2013-07-24
Static Code Analysis

Typical development environment for an average software developer sucks. Whether it’s Eclipse with a bunch of plugins, or a purist Vim environment, the situation is the same. Making changes line-by-line, it’s impossible to see how the whole program and the health of it is evolving as you go. Static code analysis to rescue!

Why static analysis?

Static analysis gives an instant boost to your productivity. It gives you a helicopter that you can use to lift yourself above mere file and folder views. It also hands you a brain extension and an extra pair of eyes to find those pesky security flaws from your program.

You may claim that code size and complexity metrics are pure nonsense, but at the end of the day they are meaningful e.g. for project budgeting. Interesting data starts to pour out, when numbers are compared against projects having similar characteristics. As an example, look at the statistics of Firefox and Chrome.

Firefox vs Chrome

The majority of their code is written with the same set of languages, nearing 10 million lines. Firefox is heavier on JavaScript, while Chrome is on C. With these naive statistics I can already relate them to my earlier projects, and understand the resourcing and expertise involved with the task (yes, both are major engineering efforts!). While I cannot guarantee the correctness of Ohloh-statistics, I think I have grasped the efforts better than without seeing this data.

What is static analysis?

When you analyze the software without executing it, you are doing static analysis. In that sense compilation or plain code reading could be thought as being primitive static analyzers, but let’s not focus on those. Wikipedia lists a comprehensive set of available static analysis programs. I selected just the multi-language ones to get at least some sort of comparison done, and then picked the most interesting products for a deeper look. This list was spiced with a few additions from a quick Google search. Since tools offer a mixed bag of functionalities, I ended up creating the following categorization:

  1. Line-by-line: Detect security flaws, standards compliance (e.g. MISRA) and concurrency related problems. Errors and warnings are typically shown next to the lines causing them. In this category lies your extra pair of eyes.

  2. Metrics: Calculate values for SLOC, Cyclomatic complexity, Halstead complexity and a bunch of other metrics. These values usually require some interpretation or a reference point; what is good and what is bad?

  3. Technical Debt: This is one step further from the previous category, showing technical debt with numbers (e.g. Euros) that non-software savvy persons understand. Yes, you too want to hear this number!

  4. Duplicate Code: Are you again in a situation where you have to fix that same bug into five different places? Duplicate detection will help you, pointing out the refactoring candidates.

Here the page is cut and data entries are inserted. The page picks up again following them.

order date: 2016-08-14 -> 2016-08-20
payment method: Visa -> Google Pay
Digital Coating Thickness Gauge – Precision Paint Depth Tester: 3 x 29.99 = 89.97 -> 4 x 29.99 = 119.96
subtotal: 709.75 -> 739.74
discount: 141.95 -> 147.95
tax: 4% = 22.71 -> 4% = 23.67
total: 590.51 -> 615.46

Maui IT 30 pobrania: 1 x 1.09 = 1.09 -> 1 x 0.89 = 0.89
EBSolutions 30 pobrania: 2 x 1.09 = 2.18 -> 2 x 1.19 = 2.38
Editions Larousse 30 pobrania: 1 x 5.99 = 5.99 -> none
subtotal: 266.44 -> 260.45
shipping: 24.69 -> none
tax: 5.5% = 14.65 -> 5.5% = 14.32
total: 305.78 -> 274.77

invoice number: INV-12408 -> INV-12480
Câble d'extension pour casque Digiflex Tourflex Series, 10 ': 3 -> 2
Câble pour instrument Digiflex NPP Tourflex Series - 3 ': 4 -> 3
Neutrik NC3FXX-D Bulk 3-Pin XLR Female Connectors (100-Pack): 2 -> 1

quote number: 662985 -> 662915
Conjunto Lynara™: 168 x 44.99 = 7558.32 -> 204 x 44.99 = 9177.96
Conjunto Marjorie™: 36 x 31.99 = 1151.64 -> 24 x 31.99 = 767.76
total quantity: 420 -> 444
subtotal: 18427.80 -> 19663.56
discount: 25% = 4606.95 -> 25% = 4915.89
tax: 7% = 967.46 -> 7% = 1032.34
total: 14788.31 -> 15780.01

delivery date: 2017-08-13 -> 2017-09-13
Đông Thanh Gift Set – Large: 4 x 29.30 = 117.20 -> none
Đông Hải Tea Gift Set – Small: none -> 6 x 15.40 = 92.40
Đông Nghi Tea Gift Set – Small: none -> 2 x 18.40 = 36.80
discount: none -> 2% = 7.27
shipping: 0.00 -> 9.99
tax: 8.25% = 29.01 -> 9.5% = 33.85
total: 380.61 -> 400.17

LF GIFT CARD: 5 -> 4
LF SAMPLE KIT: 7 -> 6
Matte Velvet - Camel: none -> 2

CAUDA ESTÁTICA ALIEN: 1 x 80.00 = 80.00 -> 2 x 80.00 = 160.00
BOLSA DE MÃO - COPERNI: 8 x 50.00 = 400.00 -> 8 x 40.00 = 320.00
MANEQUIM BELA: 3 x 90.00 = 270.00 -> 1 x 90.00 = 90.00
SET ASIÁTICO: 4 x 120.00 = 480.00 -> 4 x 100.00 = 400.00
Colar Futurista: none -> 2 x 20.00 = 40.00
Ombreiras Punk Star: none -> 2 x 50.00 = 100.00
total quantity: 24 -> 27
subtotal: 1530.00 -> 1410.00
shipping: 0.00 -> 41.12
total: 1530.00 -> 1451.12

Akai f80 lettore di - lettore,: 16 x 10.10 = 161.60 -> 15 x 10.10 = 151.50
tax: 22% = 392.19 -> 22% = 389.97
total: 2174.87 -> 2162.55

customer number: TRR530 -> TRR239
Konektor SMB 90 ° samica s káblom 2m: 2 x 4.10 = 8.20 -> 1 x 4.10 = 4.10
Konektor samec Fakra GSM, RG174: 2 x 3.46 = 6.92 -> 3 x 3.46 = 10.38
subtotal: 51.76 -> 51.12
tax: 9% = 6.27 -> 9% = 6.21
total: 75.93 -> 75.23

  5. License Compliance: Shipping a proprietary software product? Are you sure that you are not violating open source licenses by shipping some compiled copy-paste fragment in your binary? License compliance checkers scan the potential use of open source code, and report associated licenses to you.

  6. Exploration: How would you feel about lifting relevant abstractions from your source code, illustrating them visually, and making them searchable and browsable? Good tools support various visualizations, like package structure and dependency reports (imports, inheritance, call graphs, references and so on).

  7. Documentation: Everyone hates to write documentation, so why not extract the relevant parts directly from the source code? These tools find, for example, class and method declarations with associated source code comments, and output nice HTMLs and PDFs for project newbies to consume.

  8. Architecture Compliance: This one is my favorite. Architecture compliance tools help you to define constraints on code, and assist you to follow agreed guidelines. Sometimes we need to cut corners, but let’s at least be aware of those cases, and have a plan to correct them in the future!

Several tools spice up different categories by collecting data across time (i.e. trend). This helps you to understand if the direction of your codebase and project are as intended.

Tools

In the “Line-by-line”-category, there are plenty of tools which brag about tens of years of expertise in the field with related credentials. The most impressive ones are Grammatech Codesonar, KlocWork Insight and Coverity Advisor family. If you look for an instant action list how your code can be improved, you probably can find it here.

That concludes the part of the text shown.